Exercise material: Begin
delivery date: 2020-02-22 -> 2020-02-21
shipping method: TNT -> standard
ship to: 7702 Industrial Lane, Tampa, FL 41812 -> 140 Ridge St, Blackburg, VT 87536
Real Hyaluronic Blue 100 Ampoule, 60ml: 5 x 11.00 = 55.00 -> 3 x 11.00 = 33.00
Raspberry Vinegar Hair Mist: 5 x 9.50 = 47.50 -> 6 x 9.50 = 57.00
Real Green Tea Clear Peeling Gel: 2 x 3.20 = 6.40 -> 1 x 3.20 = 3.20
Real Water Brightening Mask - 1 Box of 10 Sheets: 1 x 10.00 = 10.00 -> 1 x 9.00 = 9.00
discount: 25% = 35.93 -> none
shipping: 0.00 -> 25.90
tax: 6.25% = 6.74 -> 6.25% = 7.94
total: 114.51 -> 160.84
Exercise material: End
#### Task to complete:
Only the lines from the one with "shipping: 0.00 -> 25.90" through the last line of the records belong in the answer, each copied exactly.

#### Output below:
shipping: 0.00 -> 25.90
tax: 6.25% = 6.74 -> 6.25% = 7.94
total: 114.51 -> 160.84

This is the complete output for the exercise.